O próximo passo, conta Carol, é trocar o motor quatro cilindros pelo 3.5 V6 do Ford Edge que tem entre 284 cv e 289 cv, dependendo da versão.

 

“Eu já tenho o motor, estou só esperando encerrar o calendário de eventos para poder encostar o carro em uma oficina que eu confie para fazer o swap (termo para troca de motores)”, conta.

 

Preconceito e aceitação

 

Nunes conta que já convivia no meio das corridas, track days e afins quando resolveu fazer a transição e que, apesar do medo, a recepção foi melhor do que esperava.

 

Apesar do círculo a abraçar durante e após sua transição, o preconceito surge, especialmente por meio das redes sociais. “Toda vez que participei de algum vídeo em canal do youtube, entrevista, vieram os ataques.
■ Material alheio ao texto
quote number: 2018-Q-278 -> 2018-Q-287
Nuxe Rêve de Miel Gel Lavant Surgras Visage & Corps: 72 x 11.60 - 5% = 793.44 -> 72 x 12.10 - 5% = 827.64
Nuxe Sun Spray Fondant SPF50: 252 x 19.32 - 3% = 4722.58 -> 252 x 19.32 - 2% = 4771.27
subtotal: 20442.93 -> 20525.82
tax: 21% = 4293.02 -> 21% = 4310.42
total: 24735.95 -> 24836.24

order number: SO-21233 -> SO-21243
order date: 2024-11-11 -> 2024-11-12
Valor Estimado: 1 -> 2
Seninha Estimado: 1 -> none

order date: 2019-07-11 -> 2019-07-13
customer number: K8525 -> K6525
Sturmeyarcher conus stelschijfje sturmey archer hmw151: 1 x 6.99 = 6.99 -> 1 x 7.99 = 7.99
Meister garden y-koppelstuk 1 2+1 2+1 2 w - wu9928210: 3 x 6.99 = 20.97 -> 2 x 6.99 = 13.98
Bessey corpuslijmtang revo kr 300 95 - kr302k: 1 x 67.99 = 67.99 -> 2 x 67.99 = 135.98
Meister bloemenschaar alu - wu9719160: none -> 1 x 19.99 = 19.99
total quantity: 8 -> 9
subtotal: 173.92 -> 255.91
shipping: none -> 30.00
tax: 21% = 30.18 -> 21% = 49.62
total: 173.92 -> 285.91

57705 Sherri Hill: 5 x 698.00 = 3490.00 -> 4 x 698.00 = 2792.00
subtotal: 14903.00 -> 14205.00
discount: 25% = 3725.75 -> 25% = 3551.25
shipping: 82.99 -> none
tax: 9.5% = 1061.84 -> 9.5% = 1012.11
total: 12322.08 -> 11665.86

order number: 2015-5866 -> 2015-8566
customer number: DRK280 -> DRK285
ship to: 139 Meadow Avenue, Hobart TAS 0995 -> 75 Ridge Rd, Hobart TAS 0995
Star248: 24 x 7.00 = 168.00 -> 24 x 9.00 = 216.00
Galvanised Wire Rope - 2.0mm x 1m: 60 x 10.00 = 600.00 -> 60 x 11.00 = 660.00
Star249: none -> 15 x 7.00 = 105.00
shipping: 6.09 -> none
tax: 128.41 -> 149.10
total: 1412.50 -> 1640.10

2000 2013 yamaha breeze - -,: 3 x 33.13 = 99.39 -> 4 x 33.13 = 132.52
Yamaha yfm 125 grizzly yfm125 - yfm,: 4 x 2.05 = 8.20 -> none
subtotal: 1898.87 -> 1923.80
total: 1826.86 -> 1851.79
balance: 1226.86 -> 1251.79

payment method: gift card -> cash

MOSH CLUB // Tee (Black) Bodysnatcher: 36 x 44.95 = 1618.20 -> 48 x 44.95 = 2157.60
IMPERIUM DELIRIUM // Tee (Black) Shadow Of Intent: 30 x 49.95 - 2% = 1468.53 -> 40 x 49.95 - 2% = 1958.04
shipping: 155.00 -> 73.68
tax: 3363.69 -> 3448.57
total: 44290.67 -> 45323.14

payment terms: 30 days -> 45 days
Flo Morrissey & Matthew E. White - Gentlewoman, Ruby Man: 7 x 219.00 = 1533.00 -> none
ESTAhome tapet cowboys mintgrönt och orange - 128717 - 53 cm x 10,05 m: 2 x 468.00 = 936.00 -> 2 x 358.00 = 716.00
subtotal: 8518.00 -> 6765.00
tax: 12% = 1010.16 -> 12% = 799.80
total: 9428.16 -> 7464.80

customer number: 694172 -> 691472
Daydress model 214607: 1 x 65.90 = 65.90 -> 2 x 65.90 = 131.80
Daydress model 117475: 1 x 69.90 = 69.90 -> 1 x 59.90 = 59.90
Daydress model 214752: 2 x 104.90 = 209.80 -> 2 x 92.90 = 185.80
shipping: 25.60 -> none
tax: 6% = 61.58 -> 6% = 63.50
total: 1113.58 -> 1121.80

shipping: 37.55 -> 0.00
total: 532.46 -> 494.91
Eu não posso ler os comentários da internet”, conta.

 

Os ataques e as demonstrações de preconceitos vêm sempre de maneira velada ou por meio da internet, onde as pessoas podem se esconder. “Nunca fui atacada ou ofendida diretamente, mas sempre vem por fora ou por piadas maldosas”, afirma.

 

Ela conta um relato de um caso em que foi questionada a sua presença dentro da categoria em que compete, por ser uma mulher trans, por parte de outra competidora.

 

Apesar disso, ela não desiste do seu espaço. “Eu sinto que me tornei uma referência e que outras pessoas e amigos que estão no processo de transição e gostam do universo do carro viram que podem estar ali e serem eles mesmo”, pontua.

 

“Eu achava que não poderia conciliar minha transição com o meu amor pelo meio [automotivo], mas foi possível”.

 

Machismo ainda impera

 

Carol conta que, além da transfobia, o machismo com as mulheres que frequentam o meio ainda é forte. “Há sempre as piadas relacionadas as mulheres que estão competindo ou que aparecem com carros preparados em eventos”.

 

“Algumas vezes já vieram me perguntar se o Fusion era do meu namorado, assim como fazem com outras meninas que chegam em eventos ou encontros de carros. Sempre julga que nós mulheres não sabemos nada de carro”.

 

Ela conta também sobre o preconceito por parte de mulheres que não estão envolvidas com o automobilismo. “Há quem ache que estamos nesse meio automotivo por causa de homem”, ela conta.

 

Carol espera que termos ofensivos e as piadas direcionadas a ela e a outras mulheres deixem de ser uma realidade. “Ouvir o termo ‘travecar o carro’ é ofensivo”.

 

A gíria é usada para falar de carros que são personalizados de modo a parecer com versões mais esportivas – como por exemplo um Lancer GT normal ser caracterizado como se fosse um Lancer EVO.

 

Questionada quanto à criação de uma confraria ou apenas um grupo automotivo para a comunidade LGBTQIA+, Carol acha que esse não é o caminho.

 

“Seria uma faca de dois gumes: bom para quem está chegando se sentir confortável e bem recebido, mas também um alvo fixo para os preconceituosos”.

 

Carol espera que em um futuro não muito distante o respeito impere nesse meio, sem piadas, sem preconceitos e com espaço para todos.